Chapter 3:

Bold Proposition

Ephemera Re:Place


No longer... human?

The mewing of the seagulls elevated into the dawn air. The beady little orbs embedded in their heads acted as mirrors to the endless curtain of blue that was cast outside the window.

"This island is your home now. Outside here, you don't exist. You're not permitted to see anyone you knew before. Not your family or your friends."

Anya's somewhat comforting words of disobedience had fallen into silence. An invisible zip had snapped her mouth closed. But I could tell it was taking everything she had to keep that silence.

Minamoto finally approached the foot of the bed, casting a tall shadow as she stood between me and the morning sun.

"So unless you plan to stay here on this island, for the rest of your days, nothing more than an expensive flesh machine, then I suggest you do something about it."

I bit my lip, so much that I started to taste the red, iron-imbued liquid I failed to consider my own blood. Minamoto's stance was unflinching, and she crossed her arms, her hazel eyes filling with an otherworldly glow of tenacity.

"Your stay here isn't some all-expenses-paid holiday to a Japanese island. Every RepliCor implantee on Port Tatsumi isn't united by the fact we share a common origin, but by the fact that we're all part of the Anahata."
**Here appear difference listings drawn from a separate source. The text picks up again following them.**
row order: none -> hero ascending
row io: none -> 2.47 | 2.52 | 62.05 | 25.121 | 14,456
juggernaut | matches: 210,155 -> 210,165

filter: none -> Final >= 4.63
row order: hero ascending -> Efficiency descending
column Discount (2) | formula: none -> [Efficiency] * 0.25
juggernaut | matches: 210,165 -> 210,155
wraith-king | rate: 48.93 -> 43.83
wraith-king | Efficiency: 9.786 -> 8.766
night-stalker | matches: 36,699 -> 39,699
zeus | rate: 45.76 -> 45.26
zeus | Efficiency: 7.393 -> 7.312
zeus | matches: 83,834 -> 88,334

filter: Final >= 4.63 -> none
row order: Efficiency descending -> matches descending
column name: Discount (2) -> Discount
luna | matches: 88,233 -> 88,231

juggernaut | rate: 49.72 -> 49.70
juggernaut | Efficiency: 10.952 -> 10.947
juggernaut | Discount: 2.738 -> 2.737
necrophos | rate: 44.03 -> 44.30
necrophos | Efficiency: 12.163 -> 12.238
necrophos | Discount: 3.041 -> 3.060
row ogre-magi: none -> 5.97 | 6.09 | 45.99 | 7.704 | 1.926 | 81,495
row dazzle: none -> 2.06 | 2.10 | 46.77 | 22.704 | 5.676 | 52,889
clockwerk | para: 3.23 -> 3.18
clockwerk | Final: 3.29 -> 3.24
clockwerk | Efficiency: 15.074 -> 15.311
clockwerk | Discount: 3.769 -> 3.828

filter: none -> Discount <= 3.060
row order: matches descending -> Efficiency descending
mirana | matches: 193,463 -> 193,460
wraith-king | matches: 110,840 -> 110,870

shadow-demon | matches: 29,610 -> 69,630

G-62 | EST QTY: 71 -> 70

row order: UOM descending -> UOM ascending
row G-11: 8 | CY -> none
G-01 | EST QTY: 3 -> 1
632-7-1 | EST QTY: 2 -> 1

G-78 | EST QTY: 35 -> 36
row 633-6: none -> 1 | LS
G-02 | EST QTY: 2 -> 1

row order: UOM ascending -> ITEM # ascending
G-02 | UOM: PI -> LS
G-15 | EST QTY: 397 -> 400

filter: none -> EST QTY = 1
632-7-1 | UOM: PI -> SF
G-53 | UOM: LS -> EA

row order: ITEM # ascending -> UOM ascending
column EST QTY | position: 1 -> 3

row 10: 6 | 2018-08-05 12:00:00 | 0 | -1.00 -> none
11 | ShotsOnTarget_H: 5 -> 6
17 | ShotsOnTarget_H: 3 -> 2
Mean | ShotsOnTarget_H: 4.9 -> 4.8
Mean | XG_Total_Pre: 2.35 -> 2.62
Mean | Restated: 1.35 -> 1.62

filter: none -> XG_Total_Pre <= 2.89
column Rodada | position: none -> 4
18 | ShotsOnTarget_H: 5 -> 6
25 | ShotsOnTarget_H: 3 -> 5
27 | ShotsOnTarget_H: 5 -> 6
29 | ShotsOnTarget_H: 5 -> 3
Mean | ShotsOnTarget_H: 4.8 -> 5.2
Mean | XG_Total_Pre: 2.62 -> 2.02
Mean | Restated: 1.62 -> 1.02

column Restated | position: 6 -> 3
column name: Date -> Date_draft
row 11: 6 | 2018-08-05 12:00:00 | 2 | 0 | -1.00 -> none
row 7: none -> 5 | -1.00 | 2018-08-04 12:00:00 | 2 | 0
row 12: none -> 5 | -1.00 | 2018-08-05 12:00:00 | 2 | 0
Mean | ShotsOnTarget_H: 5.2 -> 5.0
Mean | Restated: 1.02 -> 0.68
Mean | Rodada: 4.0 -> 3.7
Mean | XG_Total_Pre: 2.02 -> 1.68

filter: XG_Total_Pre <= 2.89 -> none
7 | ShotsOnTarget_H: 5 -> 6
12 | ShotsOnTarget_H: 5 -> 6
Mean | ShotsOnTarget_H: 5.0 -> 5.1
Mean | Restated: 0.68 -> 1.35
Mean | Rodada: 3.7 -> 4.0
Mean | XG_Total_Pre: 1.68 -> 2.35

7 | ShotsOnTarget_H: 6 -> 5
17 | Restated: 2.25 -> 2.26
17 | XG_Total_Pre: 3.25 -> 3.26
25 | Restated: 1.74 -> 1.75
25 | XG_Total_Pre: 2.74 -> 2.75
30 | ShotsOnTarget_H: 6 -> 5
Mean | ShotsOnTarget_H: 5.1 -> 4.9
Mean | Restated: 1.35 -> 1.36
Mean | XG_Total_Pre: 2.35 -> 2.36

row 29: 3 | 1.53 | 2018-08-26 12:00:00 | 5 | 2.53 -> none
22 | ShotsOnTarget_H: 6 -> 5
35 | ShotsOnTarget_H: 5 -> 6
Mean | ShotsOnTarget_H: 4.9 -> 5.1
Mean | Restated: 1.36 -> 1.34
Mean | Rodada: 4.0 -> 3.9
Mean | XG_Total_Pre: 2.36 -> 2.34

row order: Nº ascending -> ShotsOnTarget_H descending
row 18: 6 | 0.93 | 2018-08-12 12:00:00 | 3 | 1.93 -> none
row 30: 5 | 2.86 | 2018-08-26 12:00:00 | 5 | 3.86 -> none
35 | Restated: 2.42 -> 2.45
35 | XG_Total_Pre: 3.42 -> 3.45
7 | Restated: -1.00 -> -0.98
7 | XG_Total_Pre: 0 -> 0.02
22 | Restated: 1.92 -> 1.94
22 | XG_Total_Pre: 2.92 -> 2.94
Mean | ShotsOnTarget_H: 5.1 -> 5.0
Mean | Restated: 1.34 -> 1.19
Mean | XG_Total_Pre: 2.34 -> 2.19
"No relation to my name, I promise. Wasn't my idea." Anya chirped in. I could sense that an ill-suited joke was the best she could manage right now.

"In short, Beryl, I'd like you to join us. In fact, I'd say it's the only option you really have."

Anya's face became despondent. Her lips wrestled with the words she was trying to create.

"We could reintegrate her. As long as we keep everything that has happened private-"

Minamoto takes a step forward, the tap of her shoe echoing across the room. She leans down into Anya.

"And how long until somebody finds out? Not only would it put RepliCor technology in jeopardy, but I'd also hate to think how people would treat her if they found out. Face it, to the world outside of this island, Beryl McNeal died yesterday in a fatal accident."

"Captain Minamoto, I-"

I raised myself up on the bed, arms shaking and straining to support my body. I announced what minuscule presence I could muster to the room.

"So this... this counts as a job?"

Minamoto and Anya's faces dropped.

"Yes. This is your life now."

"Job? Well, it's more like-"

"It's okay, Anya. She's right. Besides, I didn't have much of a life anyway."

I laughed but lacked the breath to back it up.

I didn't deserve to be saved. Actually, at that moment, I embraced the fact I was about to die. Because it spared me from the suffering of having to choose what I might do with my life.

"But now, there's something that only I can do. I was given a second chance. I can't just move on as if nothing has happened, not after watching someone sacrifice their life for me. I want to be someone worthy of what they did. 

So if having this artificial heart means that I'm stuck here, never able to return to society, then so be it. I won't waste this new life that I've been given, even if it costs me my humanity."

Despite my words, I shielded my eyes from Anya and Minamoto, welling up with tears. Behind my eyelids, fractured memories of the person that saved me appeared.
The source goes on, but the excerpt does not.